Instructions for the task: Write every line below out again exactly, images omitted.

Given information: Begin

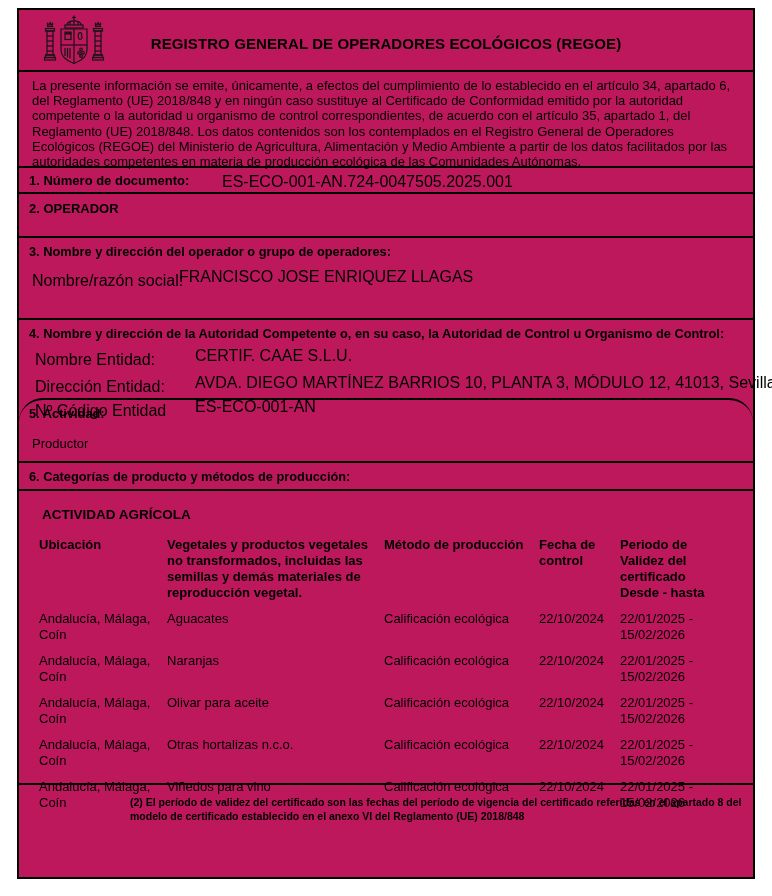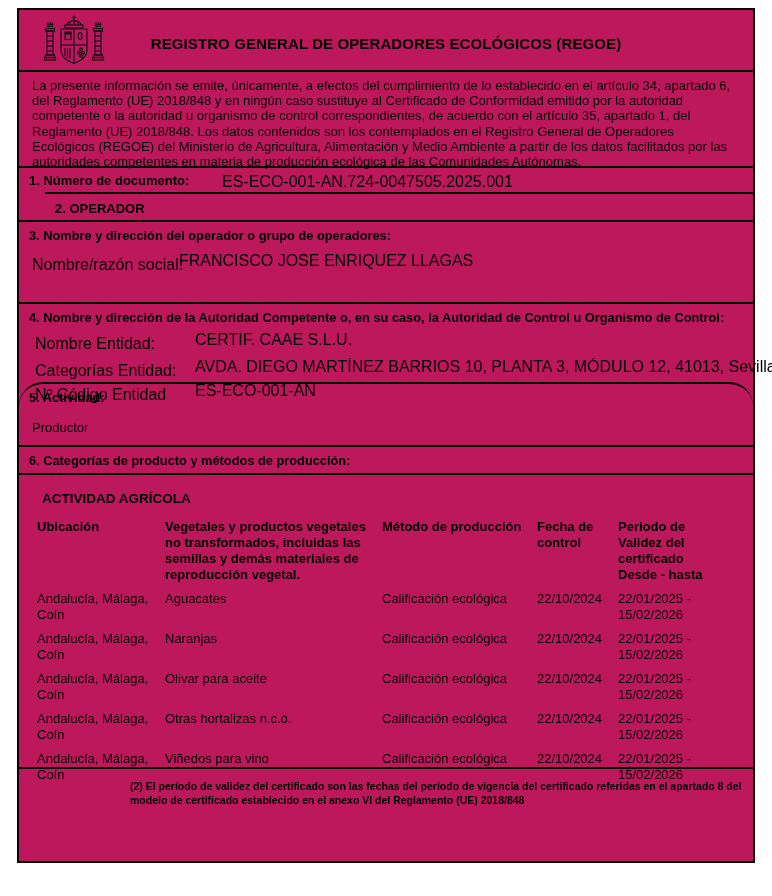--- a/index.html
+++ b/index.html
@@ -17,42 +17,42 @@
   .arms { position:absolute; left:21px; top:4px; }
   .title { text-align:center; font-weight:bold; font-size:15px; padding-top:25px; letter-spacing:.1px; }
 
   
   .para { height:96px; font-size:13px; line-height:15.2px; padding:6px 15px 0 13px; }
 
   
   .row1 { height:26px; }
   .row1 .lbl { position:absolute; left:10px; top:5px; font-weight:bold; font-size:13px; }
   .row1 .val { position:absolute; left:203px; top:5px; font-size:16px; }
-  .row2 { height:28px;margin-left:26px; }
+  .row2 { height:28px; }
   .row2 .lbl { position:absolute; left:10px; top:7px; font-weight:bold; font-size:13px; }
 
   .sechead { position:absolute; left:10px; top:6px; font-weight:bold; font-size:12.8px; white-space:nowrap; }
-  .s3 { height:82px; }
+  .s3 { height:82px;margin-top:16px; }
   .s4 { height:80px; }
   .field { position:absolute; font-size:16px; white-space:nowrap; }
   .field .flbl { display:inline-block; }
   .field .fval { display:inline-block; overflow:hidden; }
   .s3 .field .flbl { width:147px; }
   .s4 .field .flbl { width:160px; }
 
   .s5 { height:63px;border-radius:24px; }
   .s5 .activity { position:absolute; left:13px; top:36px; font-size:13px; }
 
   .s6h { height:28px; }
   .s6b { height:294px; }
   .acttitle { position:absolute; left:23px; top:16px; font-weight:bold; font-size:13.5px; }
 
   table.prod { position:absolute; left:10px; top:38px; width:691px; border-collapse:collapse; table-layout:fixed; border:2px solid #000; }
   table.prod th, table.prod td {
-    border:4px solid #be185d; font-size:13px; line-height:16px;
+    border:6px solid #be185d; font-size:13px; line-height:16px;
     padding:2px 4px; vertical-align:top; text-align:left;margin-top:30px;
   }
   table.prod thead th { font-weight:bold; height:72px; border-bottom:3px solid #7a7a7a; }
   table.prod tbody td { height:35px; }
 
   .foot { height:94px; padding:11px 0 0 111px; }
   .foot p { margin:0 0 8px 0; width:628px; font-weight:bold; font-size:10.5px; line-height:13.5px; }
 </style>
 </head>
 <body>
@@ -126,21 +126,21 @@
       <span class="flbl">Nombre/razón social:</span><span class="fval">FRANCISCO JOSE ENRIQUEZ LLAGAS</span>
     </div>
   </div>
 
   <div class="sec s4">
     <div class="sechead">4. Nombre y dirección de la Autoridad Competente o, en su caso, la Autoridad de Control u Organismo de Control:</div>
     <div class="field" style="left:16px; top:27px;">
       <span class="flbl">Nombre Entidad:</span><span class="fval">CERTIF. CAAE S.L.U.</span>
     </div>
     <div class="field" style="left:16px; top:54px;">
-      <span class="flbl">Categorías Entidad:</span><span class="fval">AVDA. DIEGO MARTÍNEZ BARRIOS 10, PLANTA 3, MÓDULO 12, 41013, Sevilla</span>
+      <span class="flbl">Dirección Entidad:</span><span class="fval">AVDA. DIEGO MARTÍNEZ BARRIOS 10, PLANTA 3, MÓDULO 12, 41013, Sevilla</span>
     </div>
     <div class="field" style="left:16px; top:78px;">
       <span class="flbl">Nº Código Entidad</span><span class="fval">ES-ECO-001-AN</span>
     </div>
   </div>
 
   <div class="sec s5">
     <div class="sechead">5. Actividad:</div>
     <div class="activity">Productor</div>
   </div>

Given information: End

Task output:
--- a/index.html
+++ b/index.html
@@ -17,42 +17,42 @@
   .arms { position:absolute; left:21px; top:4px; }
   .title { text-align:center; font-weight:bold; font-size:15px; padding-top:25px; letter-spacing:.1px; }
 
   
   .para { height:96px; font-size:13px; line-height:15.2px; padding:6px 15px 0 13px; }
 
   
   .row1 { height:26px; }
   .row1 .lbl { position:absolute; left:10px; top:5px; font-weight:bold; font-size:13px; }
   .row1 .val { position:absolute; left:203px; top:5px; font-size:16px; }
-  .row2 { height:28px;margin-left:26px; }
+  .row2 { height:28px; }
   .row2 .lbl { position:absolute; left:10px; top:7px; font-weight:bold; font-size:13px; }
 
   .sechead { position:absolute; left:10px; top:6px; font-weight:bold; font-size:12.8px; white-space:nowrap; }
-  .s3 { height:82px; }
+  .s3 { height:82px;margin-top:16px; }
   .s4 { height:80px; }
   .field { position:absolute; font-size:16px; white-space:nowrap; }
   .field .flbl { display:inline-block; }
   .field .fval { display:inline-block; overflow:hidden; }
   .s3 .field .flbl { width:147px; }
   .s4 .field .flbl { width:160px; }
 
   .s5 { height:63px;border-radius:24px; }
   .s5 .activity { position:absolute; left:13px; top:36px; font-size:13px; }
 
   .s6h { height:28px; }
   .s6b { height:294px; }
   .acttitle { position:absolute; left:23px; top:16px; font-weight:bold; font-size:13.5px; }
 
   table.prod { position:absolute; left:10px; top:38px; width:691px; border-collapse:collapse; table-layout:fixed; border:2px solid #000; }
   table.prod th, table.prod td {
-    border:4px solid #be185d; font-size:13px; line-height:16px;
+    border:6px solid #be185d; font-size:13px; line-height:16px;
     padding:2px 4px; vertical-align:top; text-align:left;margin-top:30px;
   }
   table.prod thead th { font-weight:bold; height:72px; border-bottom:3px solid #7a7a7a; }
   table.prod tbody td { height:35px; }
 
   .foot { height:94px; padding:11px 0 0 111px; }
   .foot p { margin:0 0 8px 0; width:628px; font-weight:bold; font-size:10.5px; line-height:13.5px; }
 </style>
 </head>
 <body>
@@ -126,21 +126,21 @@
       <span class="flbl">Nombre/razón social:</span><span class="fval">FRANCISCO JOSE ENRIQUEZ LLAGAS</span>
     </div>
   </div>
 
   <div class="sec s4">
     <div class="sechead">4. Nombre y dirección de la Autoridad Competente o, en su caso, la Autoridad de Control u Organismo de Control:</div>
     <div class="field" style="left:16px; top:27px;">
       <span class="flbl">Nombre Entidad:</span><span class="fval">CERTIF. CAAE S.L.U.</span>
     </div>
     <div class="field" style="left:16px; top:54px;">
-      <span class="flbl">Categorías Entidad:</span><span class="fval">AVDA. DIEGO MARTÍNEZ BARRIOS 10, PLANTA 3, MÓDULO 12, 41013, Sevilla</span>
+      <span class="flbl">Dirección Entidad:</span><span class="fval">AVDA. DIEGO MARTÍNEZ BARRIOS 10, PLANTA 3, MÓDULO 12, 41013, Sevilla</span>
     </div>
     <div class="field" style="left:16px; top:78px;">
       <span class="flbl">Nº Código Entidad</span><span class="fval">ES-ECO-001-AN</span>
     </div>
   </div>
 
   <div class="sec s5">
     <div class="sechead">5. Actividad:</div>
     <div class="activity">Productor</div>
   </div>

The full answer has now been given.